Abstract 2979: Association of Aortic Annular Dilatation With Aortic Regurgitation in Patients With Thoracic Aneurysms: The GenTAC Registry
Background: Aortic dilatation at the sinuses of Valsalva is known to increase the likelihood of aortic regurgitation (AR), but little is known of the relation of aortic annular diameter to AR in populations predisposed to AR such as patients with genetically-triggered thoracic aortic aneurysms
Methods: The NHLBI-sponsored GenTAC (Genetically-triggered Thoracic Aortic Aneurysms and Related Conditions) multi-center registry collects clinical and genetic information on patients with genetically triggered thoracic aortic aneurysms. We analyzed patients enrolled in the registry with diagnoses of Marfan (MFS), familial thoracic aortic aneurysm (FAA), bicuspid aortic valve and aneurysm (BAV), and Turner syndrome (TS).

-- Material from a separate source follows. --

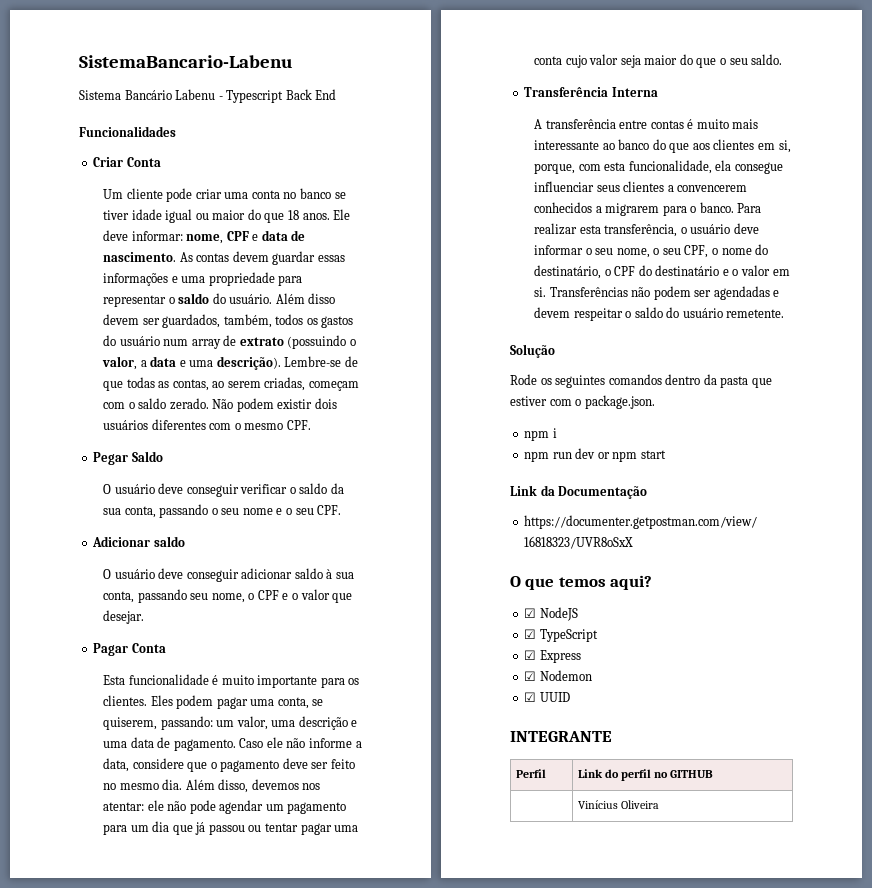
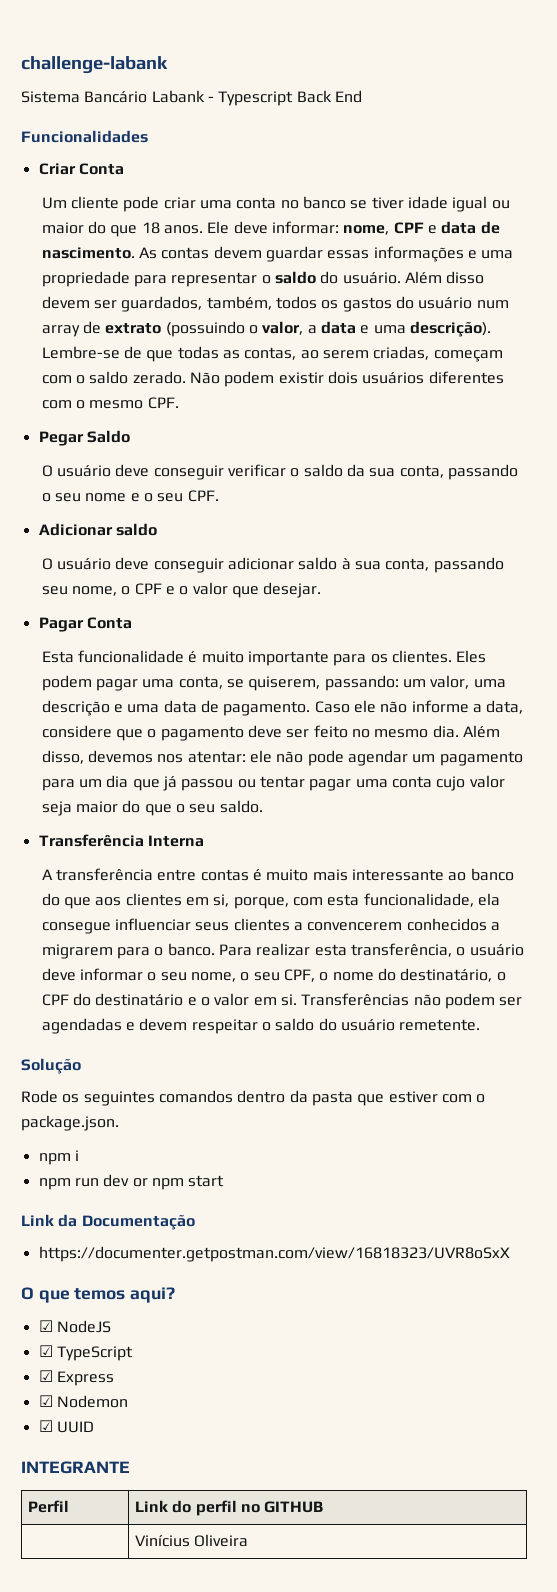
[79,55,293,68] SistemaBancario-Labenu -> [21,56,168,74] challenge-labank
[175,89,216,100] Labenu -> [151,90,205,103] Labank

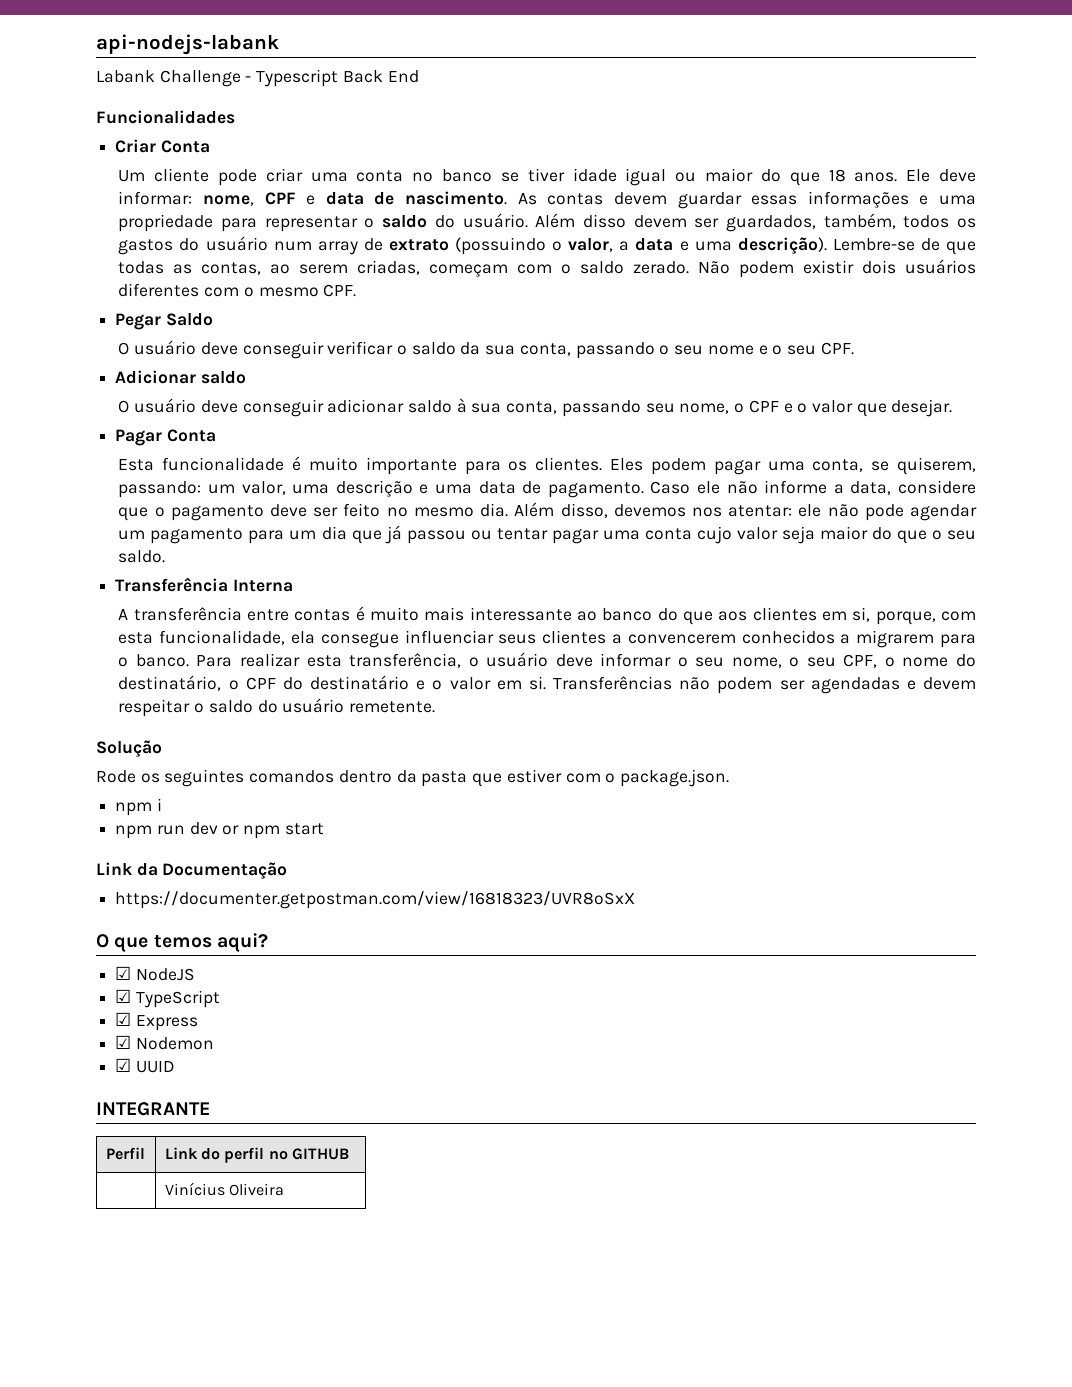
[21,56,168,74] [21,90,205,103] challenge-labank // Sistema Bancário Labank -> [96,34,279,55] [96,70,241,87] api-nodejs-labank // Labank Challenge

Aortic measurements were derived from clinical reports of echocardiograms. The severity of aortic regurgitation was coded as none, or 1+to 4+Only patients with native aortas and available imaging data were eligible for analysis
Results: Of 455 patients with native aortas enrolled in GenTAC with the diagnoses above, 198 patients (43% female, age 1– 88 [mean 21] years) had echocardio-graphic aortic annular and sinuses of Valsalva measurements available for analysis (Marfan=80, FAA=32, BAV=75, TS=11). In multivariate analysis, the prevalence of ≥2+ aortic regurgitation was associated with larger aortic annular diameter (OR=1.24 [95% CI 1.02–1.499, p=0.028] per standard deviation above diameter predicted for age and body surface area) but not with aortic diameter at the sinuses of Valsalva (p=0.52); in the same model, using the larger Marfan population as the reference group, patients with BAV and TS were more likely to have ≥2+ aortic regurgitation (OR 8.9 [3.2–24.7] and 7.1 [1.5–33.7], respectively, without difference for FAA (p=0.52).
Conclusion: In patients with thoracic aortic aneurysms, larger aortic annular size compared to that predicted for age and body size is associated with occurrence of ≥2+ AR, independent of aortic root diameter at the sinuses of Valsalva and the underlying condition causing aortic enlargement.